Being relieved of the dire responsibility of killing for atonement, we now honour Gods requirement for a reckoning by bloodshed by receiving the body and blood of Jesus at the memorial of His death every Sunday (or everyday where many are so moved).
No the responsibility being removed is not recent but the times require that it is reiterated in no uncertain terms. Even our Father Bishop of the fifth century, Augustine, emphasised this fact in his many letters and sermons addressing capital punishment. In his letter to the magistrate Macedonius he writes…
***“In no way, then, do we approve of the sins that we want to be corrected, nor do we want the wrongdoing to go unpunished because we find it pleasing. Rather, having compassion for the person and detesting the sin or crime, the more we are displeased by the sin the less we want the sinful person to perish without having been corrected. For it is easy and natural to hate evil persons because they are evil, but it is rare and holy to love those same persons because they are human beings. Thus, in one person you at the same time both blame the sin and approve of the nature, and for this reason you must justly hate the sin because it defiles the nature that you love. He, therefore, who punishes the crime in order to set free the human being is bound to another person as a companion not in injustice but in humanity. There is no other place for correcting our conduct save in this life. For after this life each person will have what he earned for himself in this life. And so, out of love for the human race we are compelled to intercede on behalf of the guilty lest they end this life through punishment so that, when it is ended, they cannot have an end to their punishment.” ***(Letter 153 to Macedonius, 1.3.)
Again in a sermon addressing the topic he says…
***“So do not condemn people to death, or while you are attacking the sin you will destroy the man. Do not condemn to death, and there will be someone there who can repent. Do not have a person put to death and you will have someone who can be reformed. As a man having this kind of love for men in your heart, be a judge of the earth. Love terrifying them if you like, but still go on loving. I don’t deny that penalties must be applied. I don’t forbid it. But let it be done in a spirit of love a spirit of caring, a spirit of reforming.” ***(Sermon 13.8.)
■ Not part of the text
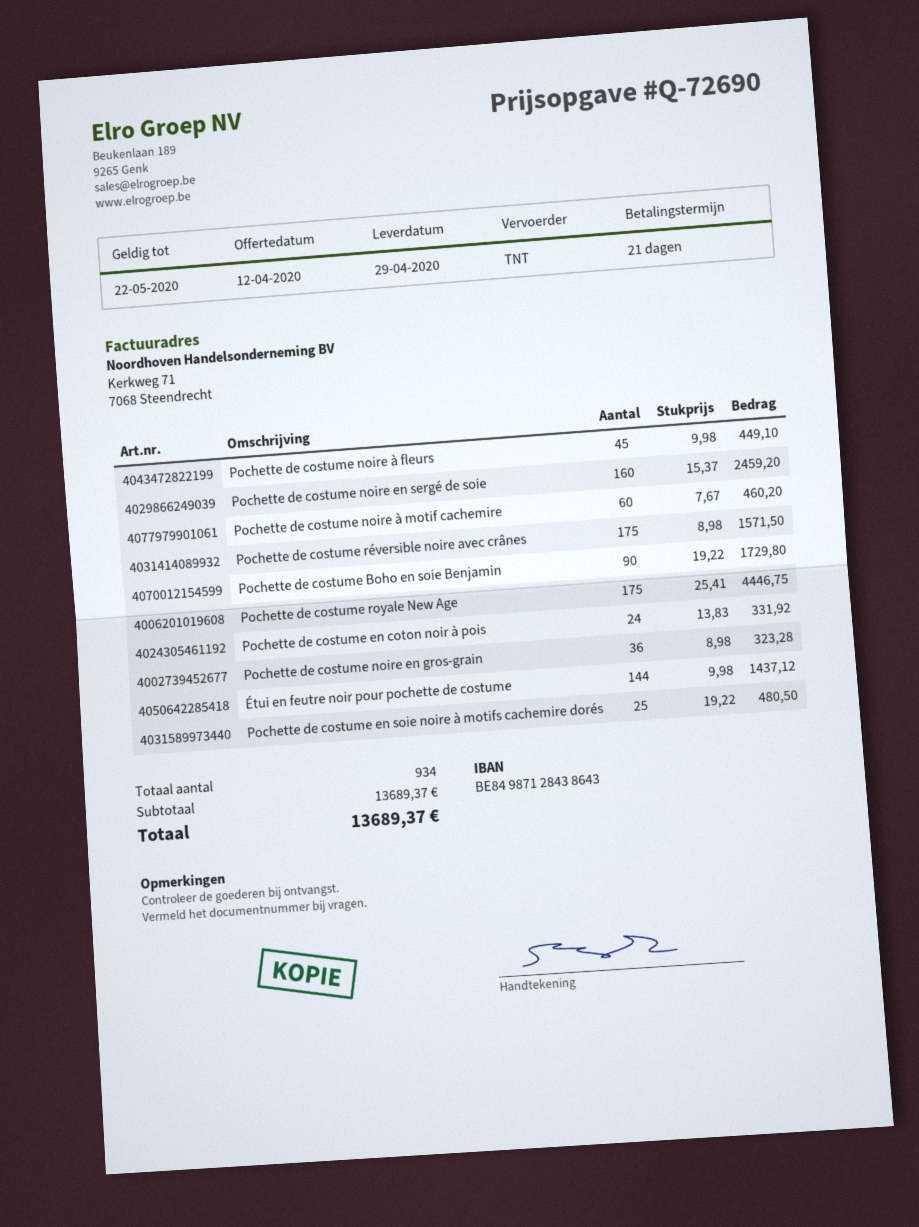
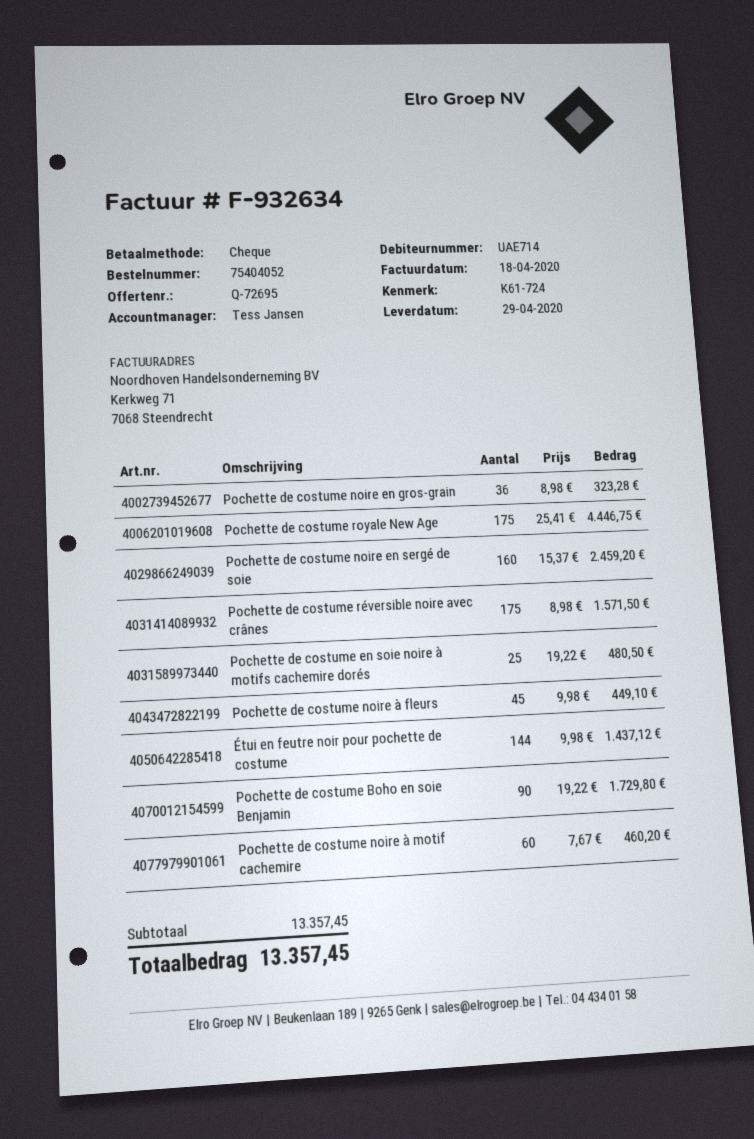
quote number: Q-72690 -> Q-72695
Pochette de costume en coton noir à pois: 24 x 13.83 = 331.92 -> none
subtotal: 13689.37 -> 13357.45
total: 13689.37 -> 13357.45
In a letter to Marcellinus, the imperial commissioner charged with hearing the case of some Donatist clerics accused of murdering a Catholic Priest and torturing another… Augustine is again moved by Christian principles in asking for clemency from the death penalty.
***“I appeal through the mercy of Christ the Lord to the faith that you have in Christ that you not do this or allow it to happen at all. For, although we can deny any responsibility for the death of those who are seen to have been handed over for judgment, not due to the accusations of ours, but because of the indictment of those who have charge of the defense of the public peace, we still do not want the sufferings of the servants of God to be avenged by punishments equal to those sufferings, as by the law requiring an eye for an eye. It is not that we would prevent criminals from losing the freedom to commit crimes, but we want it rather to be sufficient either that, alive and with no part of the body mutilated, they be taken from their restlessness and steered to the peace of good health by the restraints of law or that they be assigned to some useful work away from their evil works. This is, of course, called condemnation, but who does not understand that it should be called a benefit rather than a punishment when their bold fierceness is restrained and the remedy of repentance is not withdrawn?” ***(Letter 133 to Marcellinus, 1.1.)
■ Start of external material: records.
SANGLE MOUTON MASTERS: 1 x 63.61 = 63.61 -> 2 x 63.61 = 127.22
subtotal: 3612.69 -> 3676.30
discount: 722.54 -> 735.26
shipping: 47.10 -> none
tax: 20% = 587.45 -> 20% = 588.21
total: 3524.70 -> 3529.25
In another letter to Marcellinus, Augustine writes for clemency of criminals ***…“punishment of those people, though they have confessed to such great crimes, may not involve the death penalty both on account of our conscience and for the sake of emphasizing Catholic gentleness.” ***(Letter 139 to Marcelinus, 1)
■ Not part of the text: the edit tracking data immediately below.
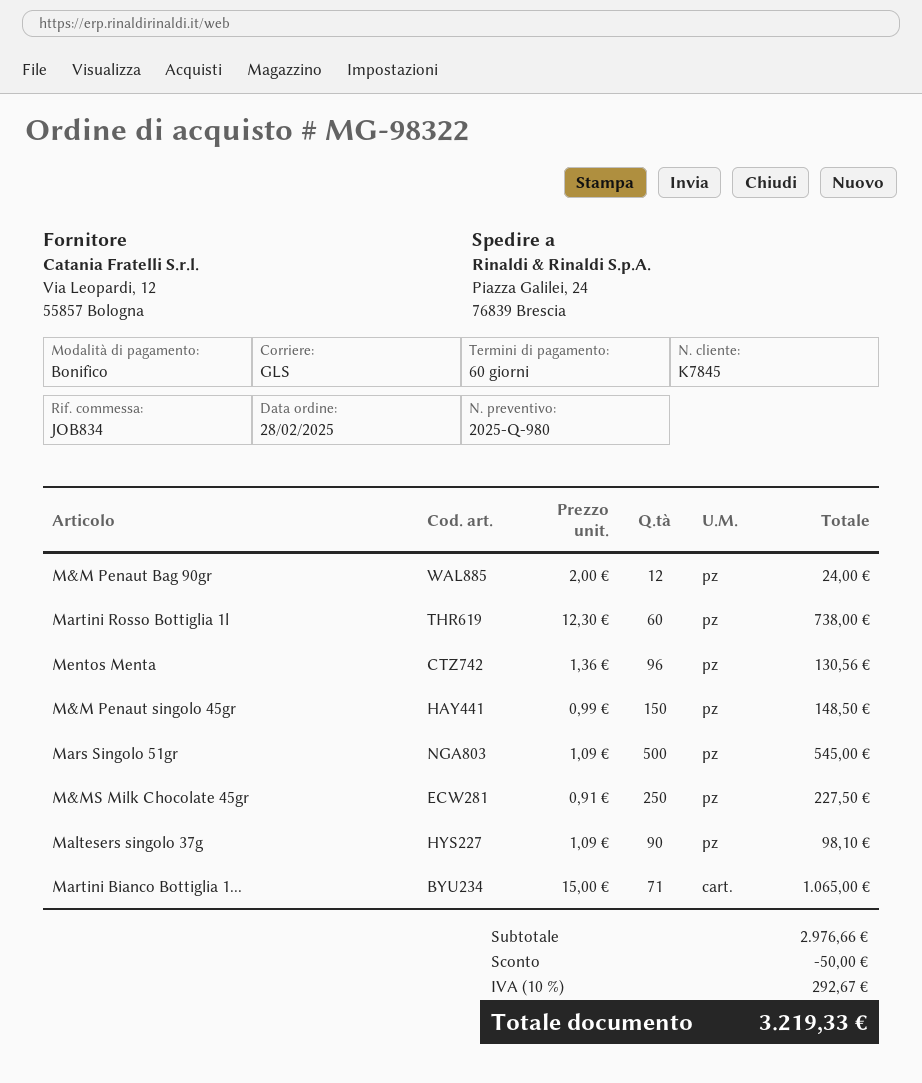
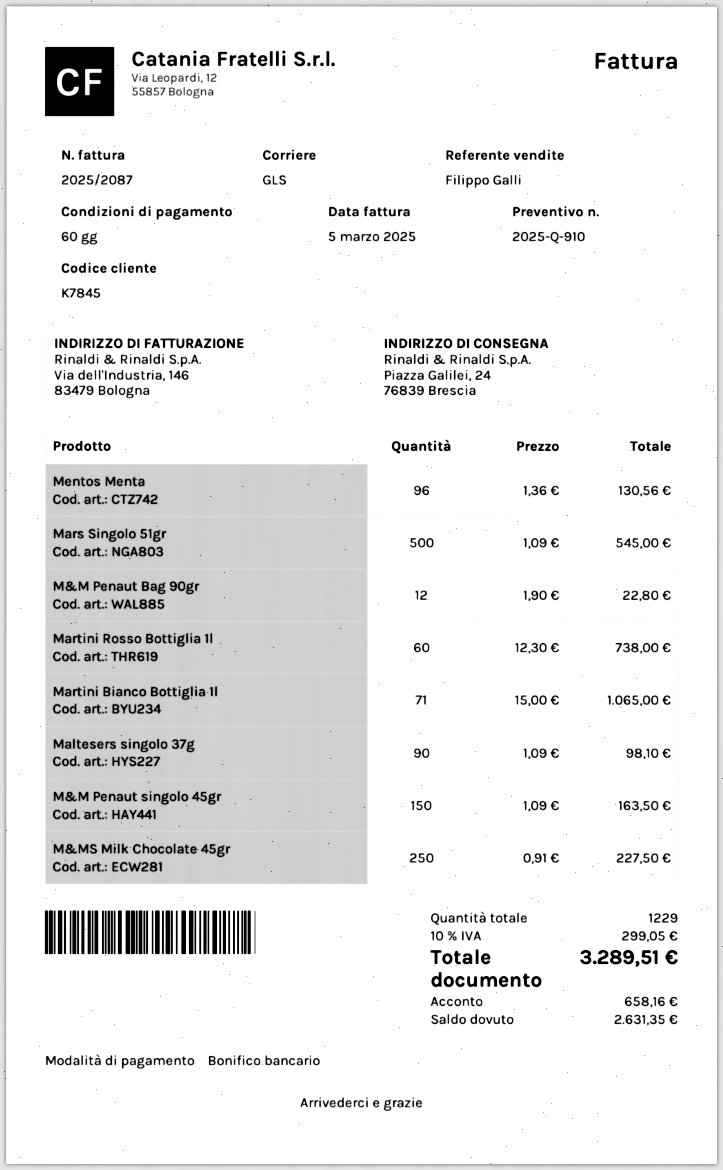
quote number: 2025-Q-980 -> 2025-Q-910
M&M Penaut Bag 90gr: 12 x 2.00 = 24.00 -> 12 x 1.90 = 22.80
M&M Penaut singolo 45gr: 150 x 0.99 = 148.50 -> 150 x 1.09 = 163.50
discount: 50.00 -> none
tax: 10% = 292.67 -> 10% = 299.05
total: 3219.33 -> 3289.51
***“We love our enemies and pray for them. Hence, we desire that, by making use of judges and laws that cause fear, they be corrected, not killed, so that they do not fall into the punishments of eternal condemnation. We do not want discipline to be neglected in their regard or the punishment they deserve to be applied. Repress their sins, therefore, in such a way that those who repent having sinned may still exist. . . . It is not, my honorable and most beloved son, something unworthy or contemptible when we ask you that they, whom we ask the Lord to correct, not be put to death.” ***(Letter 100 to Donatus, 1-2.)